(Web document revisions)
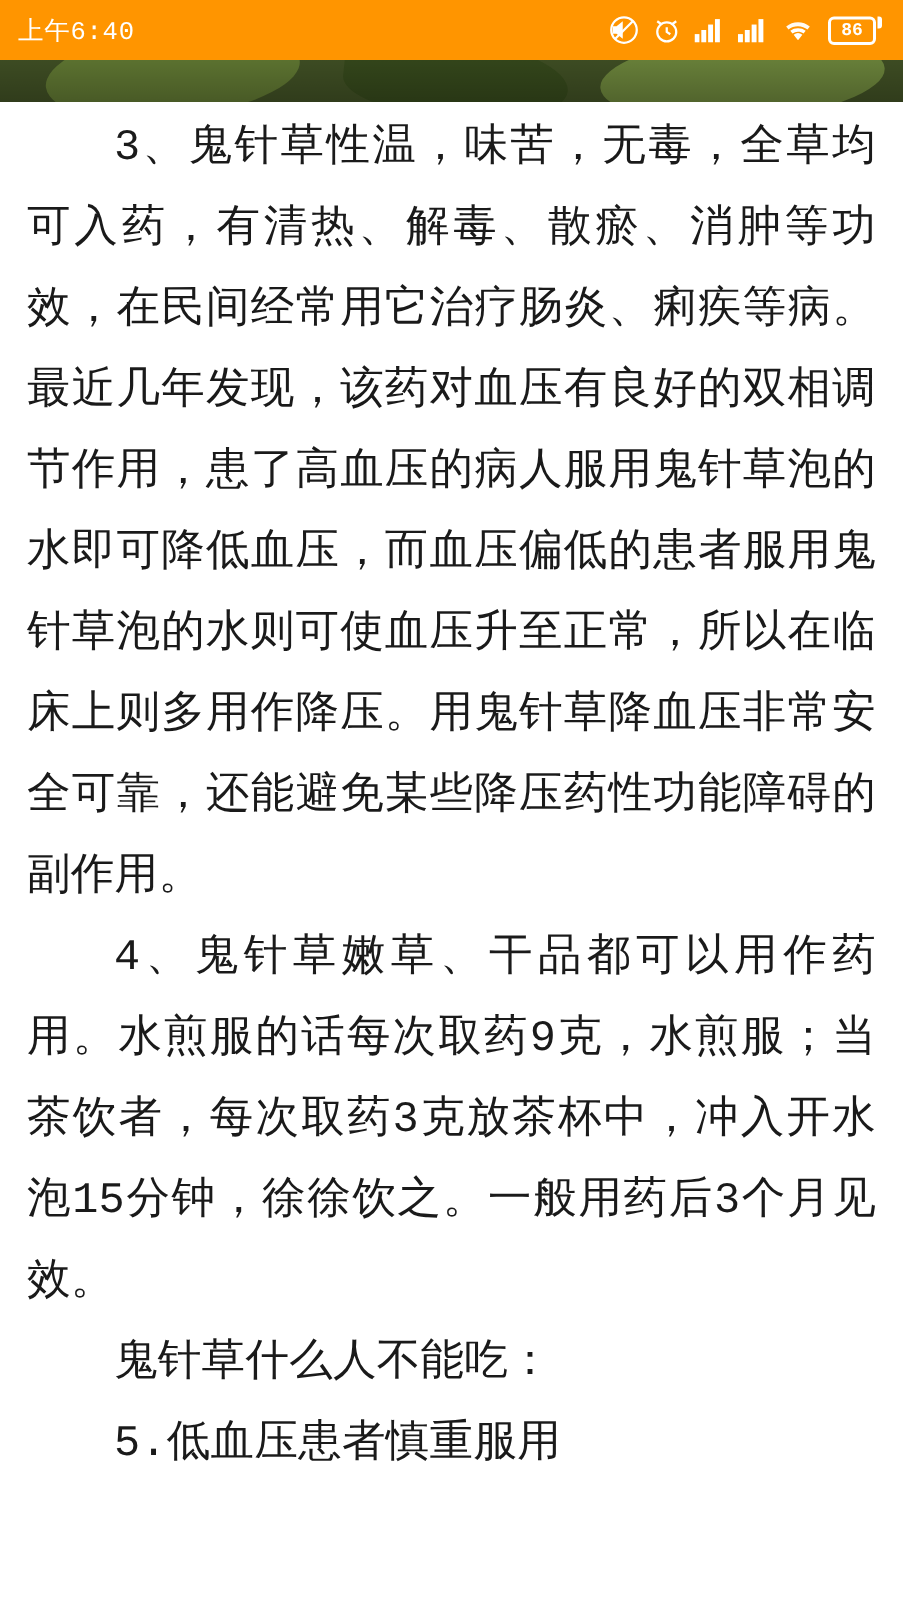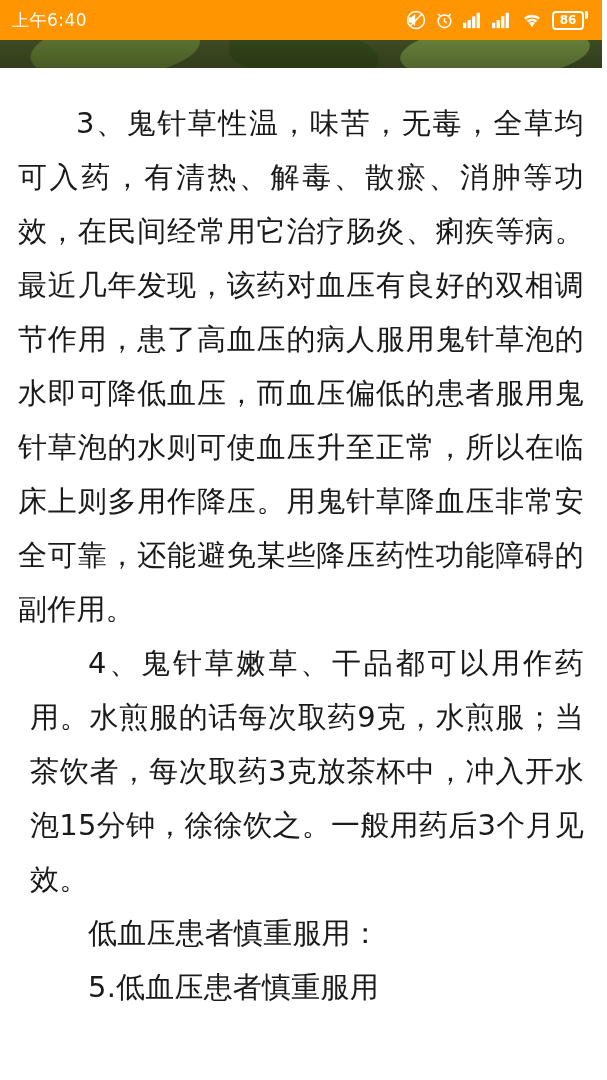--- a/index.html
+++ b/index.html
@@ -10,20 +10,21 @@
     font-family: "DejaVu Sans", "Liberation Sans", sans-serif;
     overflow: hidden;
   }
   .screen {
     position: relative;
     width: 602px;
     height: 1080px;
     background: #ffffff;
     display: flex;
     flex-direction: column;
+    font-family: Liberation Mono, monospace;
   }
 
   
   .status-bar {
     height: 40px;
     background: #FF9500;
     color: #ffffff;
     display: flex;
     align-items: center;
     justify-content: space-between;
@@ -192,33 +193,33 @@
   .image-strip .shade {
     position: absolute;
     inset: 0;
     background: linear-gradient(180deg, rgba(0,0,0,0.18), rgba(0,0,0,0.35));
   }
 
   
   .content {
     flex: 1 1 auto;
     background: #ffffff;
-    padding: 28px 18px 0 18px;
+    padding: 4px 18px 0 18px;
     overflow: hidden;
   }
   .para {
     color: #1a1a1a;
     font-size: 29px;
     line-height: 54px;
     letter-spacing: 0.2px;
     text-align: justify;
     text-justify: inter-character;
   }
   .para.indent { text-indent: 2em; }
-  .para + .para { margin-top: 0; margin-left: 12px; }
+  .para + .para { margin-top: 0; }
 </style>
 </head>
 <body>
 
 <div class="screen">
 
   <div class="status-bar">
     <div class="status-left">上午6:40</div>
     <div class="status-right">
       <span class="sicon">
@@ -270,17 +271,17 @@
   <div class="image-strip">
     <div class="leaf-a"></div>
     <div class="leaf-b"></div>
     <div class="leaf-c"></div>
     <div class="shade"></div>
   </div>
 
   <div class="content">
     <p class="para indent">3、鬼针草性温，味苦，无毒，全草均可入药，有清热、解毒、散瘀、消肿等功效，在民间经常用它治疗肠炎、痢疾等病。最近几年发现，该药对血压有良好的双相调节作用，患了高血压的病人服用鬼针草泡的水即可降低血压，而血压偏低的患者服用鬼针草泡的水则可使血压升至正常，所以在临床上则多用作降压。用鬼针草降血压非常安全可靠，还能避免某些降压药性功能障碍的副作用。</p>
     <p class="para indent">4、鬼针草嫩草、干品都可以用作药用。水煎服的话每次取药9克，水煎服；当茶饮者，每次取药3克放茶杯中，冲入开水泡15分钟，徐徐饮之。一般用药后3个月见效。</p>
-    <p class="para indent">低血压患者慎重服用：</p>
+    <p class="para indent">鬼针草什么人不能吃：</p>
     <p class="para indent">5.低血压患者慎重服用</p>
   </div>
 
 </div>
 
 </body></html>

Your assignment: All entries need to be duplicated exactly, apart from the images.

Exercise solution:
--- a/index.html
+++ b/index.html
@@ -10,20 +10,21 @@
     font-family: "DejaVu Sans", "Liberation Sans", sans-serif;
     overflow: hidden;
   }
   .screen {
     position: relative;
     width: 602px;
     height: 1080px;
     background: #ffffff;
     display: flex;
     flex-direction: column;
+    font-family: Liberation Mono, monospace;
   }
 
   
   .status-bar {
     height: 40px;
     background: #FF9500;
     color: #ffffff;
     display: flex;
     align-items: center;
     justify-content: space-between;
@@ -192,33 +193,33 @@
   .image-strip .shade {
     position: absolute;
     inset: 0;
     background: linear-gradient(180deg, rgba(0,0,0,0.18), rgba(0,0,0,0.35));
   }
 
   
   .content {
     flex: 1 1 auto;
     background: #ffffff;
-    padding: 28px 18px 0 18px;
+    padding: 4px 18px 0 18px;
     overflow: hidden;
   }
   .para {
     color: #1a1a1a;
     font-size: 29px;
     line-height: 54px;
     letter-spacing: 0.2px;
     text-align: justify;
     text-justify: inter-character;
   }
   .para.indent { text-indent: 2em; }
-  .para + .para { margin-top: 0; margin-left: 12px; }
+  .para + .para { margin-top: 0; }
 </style>
 </head>
 <body>
 
 <div class="screen">
 
   <div class="status-bar">
     <div class="status-left">上午6:40</div>
     <div class="status-right">
       <span class="sicon">
@@ -270,17 +271,17 @@
   <div class="image-strip">
     <div class="leaf-a"></div>
     <div class="leaf-b"></div>
     <div class="leaf-c"></div>
     <div class="shade"></div>
   </div>
 
   <div class="content">
     <p class="para indent">3、鬼针草性温，味苦，无毒，全草均可入药，有清热、解毒、散瘀、消肿等功效，在民间经常用它治疗肠炎、痢疾等病。最近几年发现，该药对血压有良好的双相调节作用，患了高血压的病人服用鬼针草泡的水即可降低血压，而血压偏低的患者服用鬼针草泡的水则可使血压升至正常，所以在临床上则多用作降压。用鬼针草降血压非常安全可靠，还能避免某些降压药性功能障碍的副作用。</p>
     <p class="para indent">4、鬼针草嫩草、干品都可以用作药用。水煎服的话每次取药9克，水煎服；当茶饮者，每次取药3克放茶杯中，冲入开水泡15分钟，徐徐饮之。一般用药后3个月见效。</p>
-    <p class="para indent">低血压患者慎重服用：</p>
+    <p class="para indent">鬼针草什么人不能吃：</p>
     <p class="para indent">5.低血压患者慎重服用</p>
   </div>
 
 </div>
 
 </body></html>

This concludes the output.